Attraverso il tema della lontananza Klages prende dunque definitivamente le distanze da

tutte quelle concezioni dell’Eros che a suo avviso hanno determinato il modo di intendere il

desiderio nella cultura occidentale, da Platone, Schopenhauer e Nietzsche. Il tratto della lontananza definisce quel legame in grado al contempo di congiungere e mantenere la distanza originaria nei

confronti dell’Altro. In questo senso la lontananza è un elemento imprescindibile dell’Eros, poiché se viene meno, nell’abbandono all’Altro, allora «ciò con cui io sono diventato una cosa sola, non è

più presente davanti a me». Per questo motivo il legame erotico non può essere mescolanza o

fusione, sennò amante e amato non esisterebbero più l’uno per l’altra (EC, 73). E “amato” può

significare di volta in volta essere umano, vegetale, animale e ancora qualsiasi apparizione fenomenica, in quanto ogni immagine, eludendo qualsiasi tentativo di possesso, porta con sé nella

propria vicinanza l’eterna lontananza.

305F. Nietzsche, La Gaia Scienza, trad. it. di F. Masini (a cura di), Milano 1991, p.188. Cit. in EC, p. 53.

306È lo stesso Klages a mettere in luce la vicinanza tra la sua (e di Schuler) concezione dell’Eros «cosmogonico» e lo

stato dell’ebbrezza dionisiaca teorizzato da Nietzsche.

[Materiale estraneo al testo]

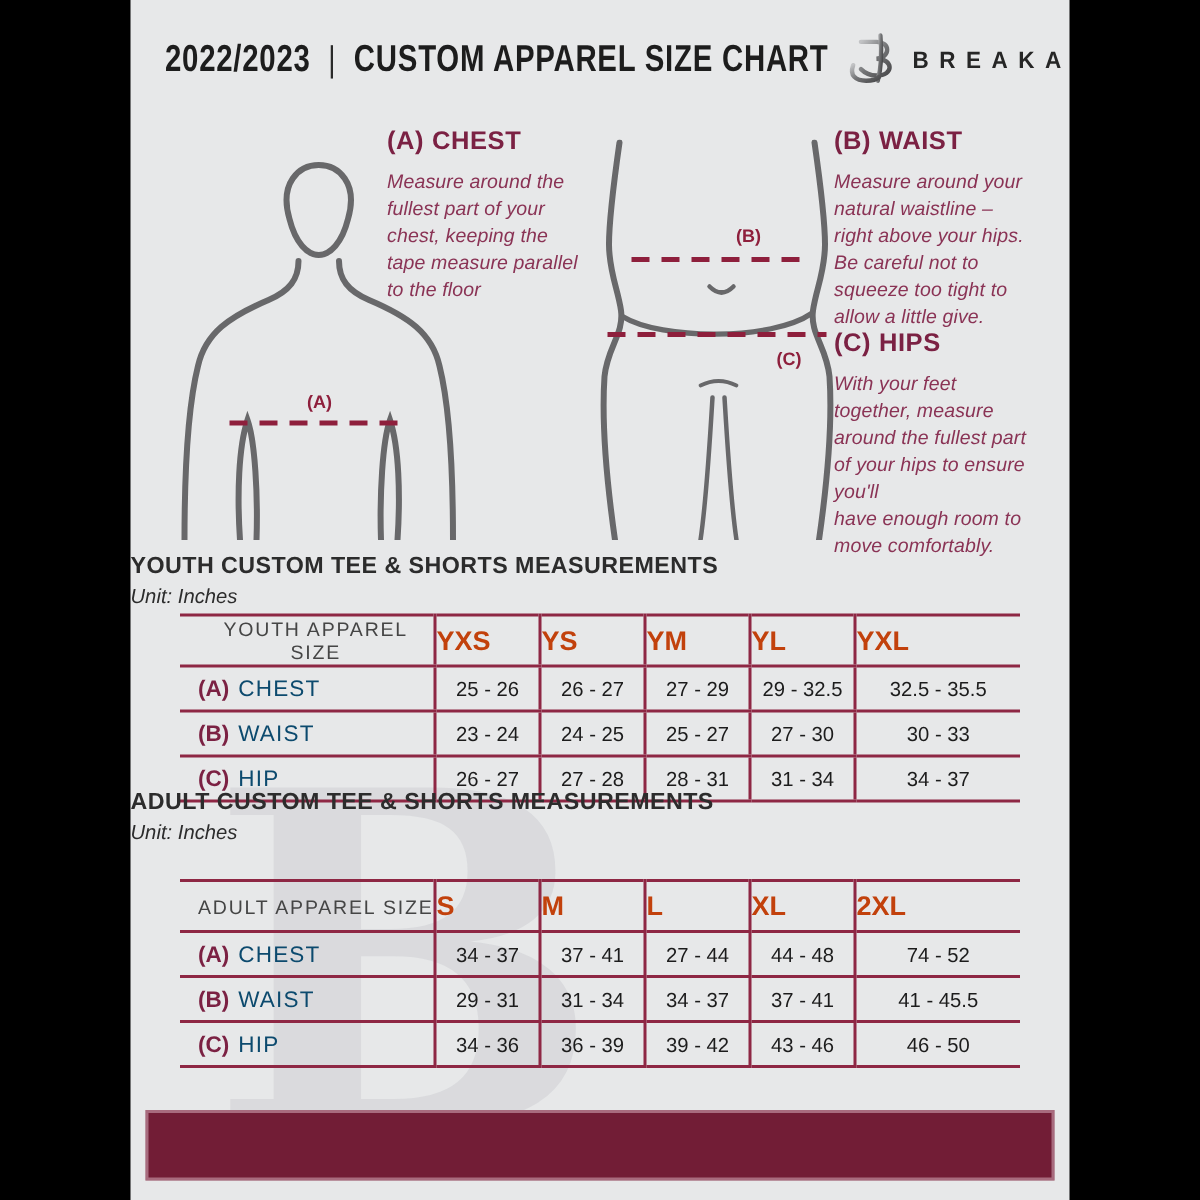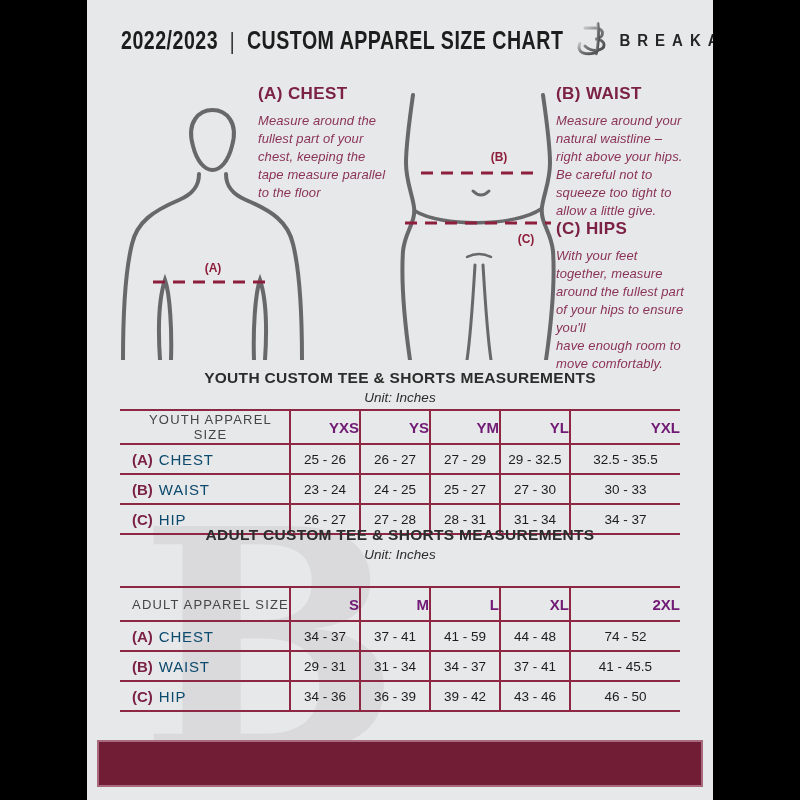--- a/index.html
+++ b/index.html
@@ -15,21 +15,21 @@
   *{margin:0;padding:0;box-sizing:border-box;}
   body{background:#000;font-family:"Liberation Sans",sans-serif;}
   .stage{position:relative;width:800px;height:800px;background:#000;overflow:hidden;}
   .page{position:absolute;left:87px;top:0;width:626px;height:800px;background:var(--page);overflow:hidden;}
 
   
   .watermark{position:absolute;left:52px;top:488px;font-family:"DejaVu Serif",serif;font-weight:700;
     font-size:310px;line-height:1;color:rgba(120,126,138,0.12);user-select:none;}
 
   
-  .masthead{position:absolute;left:12px;top:12px;width:626px;height:56px;display:flex;align-items:center;
+  .masthead{position:absolute;left:1px;top:12px;width:626px;height:56px;display:flex;align-items:center;
     justify-content:space-between;padding:0 40px 0 22px;}
   .mast-title{display:flex;align-items:center;color:#1d1d1d;font-weight:700;font-size:20px;
     letter-spacing:.5px;transform:scale(.98,1.25);transform-origin:left center;white-space:nowrap;}
   .mast-divider{font-weight:400;color:#2a2a2a;margin:0 12px;font-size:19px;}
   .brand{display:flex;align-items:center;gap:9px;}
   .brand-name{font-size:15px;font-weight:700;letter-spacing:7px;color:#262626;transform:scaleY(1.05);}
 
   
   .instr{position:absolute;}
   .instr h3{color:var(--maroon);font-size:17px;font-weight:700;letter-spacing:.4px;}
@@ -37,36 +37,36 @@
     white-space:pre-line;letter-spacing:.1px;}
   .instr-chest{left:171px;top:84px;width:160px;}
   .instr-waist{left:469px;top:84px;width:152px;}
   .instr-hips{left:469px;top:219px;width:152px;}
 
   .fig{position:absolute;}
   .fig-torso{left:28px;top:82px;}
   .fig-hips{left:306px;top:93px;}
 
   
-  .tbl-section{position:absolute;left:0;width:626px;text-align:center;}
+  .tbl-section{position:absolute;left:0;width:626px;}
   .tbl-title{font-size:15.5px;font-weight:700;color:#2c2c2c;letter-spacing:.3px;}
   .tbl-unit{font-size:13.5px;font-style:italic;color:#2c2c2c;margin-top:3px;}
   .youth-head{top:369px;}
   .adult-head{top:526px;}
   table{position:absolute;left:33px;width:560px;border-collapse:collapse;table-layout:fixed;
     border-top:2px solid var(--maroon-line);border-bottom:1px solid var(--maroon-line);}
   .youth-table{top:409px;}
   .adult-table{top:586px;}
   th,td{border-bottom:2px solid var(--maroon-line);vertical-align:middle;}
   th{height:34px;}
   td{height:30px;}
   .cell-size,.cell-val{border-left:2px solid var(--maroon-line);}
   .cell-label-head{text-align:center;padding-left:12px;font-weight:400;font-size:13px;
     letter-spacing:1.2px;color:#454545;}
-  .cell-size{font-size:15px;font-weight:700;color:#701a75;text-align:right;}
+  .cell-size{font-size:18px;font-weight:700;color:#c2410c;text-align:left;}
   .cell-row-label{text-align:left;padding-left:12px;font-size:15px;white-space:nowrap;}
   .row-prefix{font-weight:700;color:var(--maroon);margin-right:6px;}
   .row-name{color:#0c4a6e;letter-spacing:.8px;}
   .cell-val{text-align:center;font-size:13.5px;color:#1c1c1c;}
 
   
   .footer-bar{position:absolute;left:10px;top:740px;width:606px;height:47px;background:var(--footer);
     border:2px solid rgba(236,205,214,0.45);}
 </style>
 </head>
@@ -235,21 +235,21 @@
         <th class="cell-size">L</th>
         <th class="cell-size">XL</th>
         <th class="cell-size">2XL</th>
       </tr>
       <tr>
         <td class="cell-row-label">
           <span class="row-prefix">(A)</span><span class="row-name">CHEST</span>
         </td>
         <td class="cell-val">34 - 37</td>
         <td class="cell-val">37 - 41</td>
-        <td class="cell-val">41 - 59</td>
+        <td class="cell-val">27 - 44</td>
         <td class="cell-val">44 - 48</td>
         <td class="cell-val">74 - 52</td>
       </tr>
       <tr>
         <td class="cell-row-label">
           <span class="row-prefix">(B)</span><span class="row-name">WAIST</span>
         </td>
         <td class="cell-val">29 - 31</td>
         <td class="cell-val">31 - 34</td>
         <td class="cell-val">34 - 37</td>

Tornando, dopo quanto illustrato, al confronto tra il concetto di Eros espresso da Klages nel testo su George del 1902 e quello presentato in Dell’Eros Cosmogonico, si può senz’altro

confermare la maggiore sistematicità nella trattazione del tema nell’opera del 1922. Attraverso un

confronto puntuale con la storia della metafisica occidentale, Klages perviene qui ad una propria definizione del desiderio come abbandono alla lontananza a cui rimanda ciascuna presenza. Solo

nell’ottica della realtà delle immagini si può dunque comprendere un desiderio non rivolto al

possesso. Tuttavia, può essere affermato che, già nel 1902, Klages giunge a considerare l’Eros come Eros della lontananza, riferendosi ad esso come termine ultimo per distinguere l’Eros pagano dalla Caritas cristiana all’interno dell’opera di George. Si tratta in ultima analisi della differenza tra il desiderio rivolto al singolo individuo e il desiderio rivolto alla manifestazione dello stesso, alla sua immagine. Nell’ottica della ‘realtà delle immagini’ non c’è dunque posto per il possesso, poiché

l’immagine nella sua essenza sfugge a qualsiasi tentativo di fruizione immediata, volatilizzandosi nell’attimo stesso in cui viene afferrata, divenendo parola, concetto, ma non più immagine.

Analogamente il desiderio erotico rivolto ad una persona determinata, piuttosto che ad un oggetto specifico, e non più alla manifestazione della stessa, resta privo della dimensione della lontananza a cui al contrario ogni immagine, in quanto manifestazione seppur parziale del tutto, ha sempre in sé.